Record excerpts:
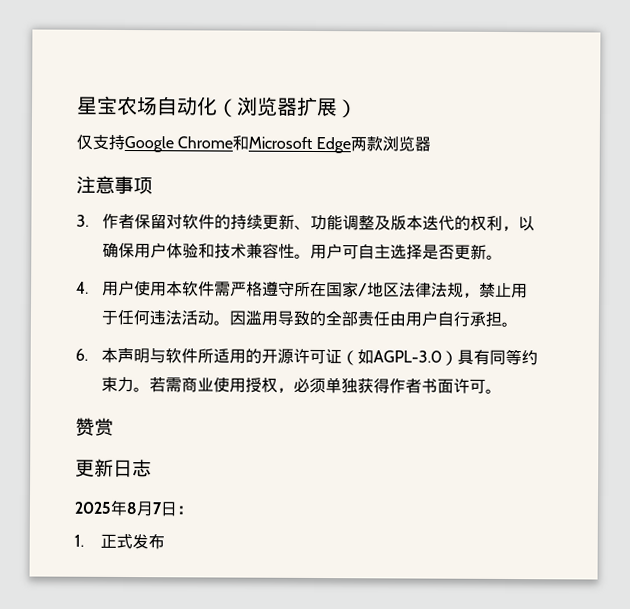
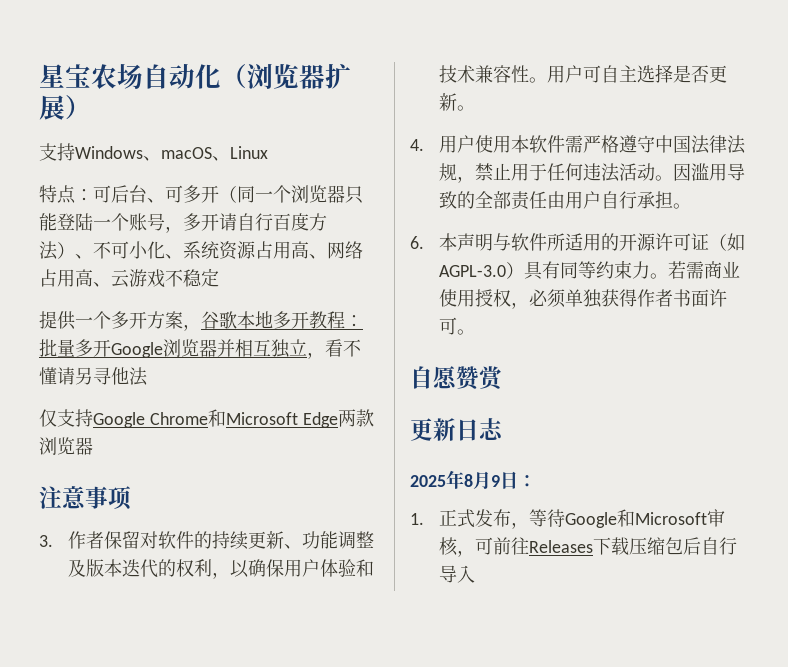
+ 支持Windows、macOS、Linux
+ 特点：可后台、可多开（同一个浏览器只能登陆一个账号，多开请自行百度方法）、不可小化、系统资源占用高、网络占用高、云游戏不稳定
+ 提供一个多开方案，谷歌本地多开教程：批量多开Google浏览器并相互独立，看不懂请另寻他法
- 4.用户使用本软件需严格遵守所在国家/地区法律法规，禁止用于任何违法活动。
+ 4.用户使用本软件需严格遵守中国法律法规，禁止用于任何违法活动。
- 赞赏
+ 自愿赞赏
- 2025年8月7日：
+ 2025年8月9日：
- 1.正式发布
+ 1.正式发布，等待Google和Microsoft审核，可前往Releases下载压缩包后自行导入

The problem:
Exact copy, no pictures: reproduce every record above.

Output for this task:
+ 支持Windows、macOS、Linux
+ 特点：可后台、可多开（同一个浏览器只能登陆一个账号，多开请自行百度方法）、不可小化、系统资源占用高、网络占用高、云游戏不稳定
+ 提供一个多开方案，谷歌本地多开教程：批量多开Google浏览器并相互独立，看不懂请另寻他法
- 4.用户使用本软件需严格遵守所在国家/地区法律法规，禁止用于任何违法活动。
+ 4.用户使用本软件需严格遵守中国法律法规，禁止用于任何违法活动。
- 赞赏
+ 自愿赞赏
- 2025年8月7日：
+ 2025年8月9日：
- 1.正式发布
+ 1.正式发布，等待Google和Microsoft审核，可前往Releases下载压缩包后自行导入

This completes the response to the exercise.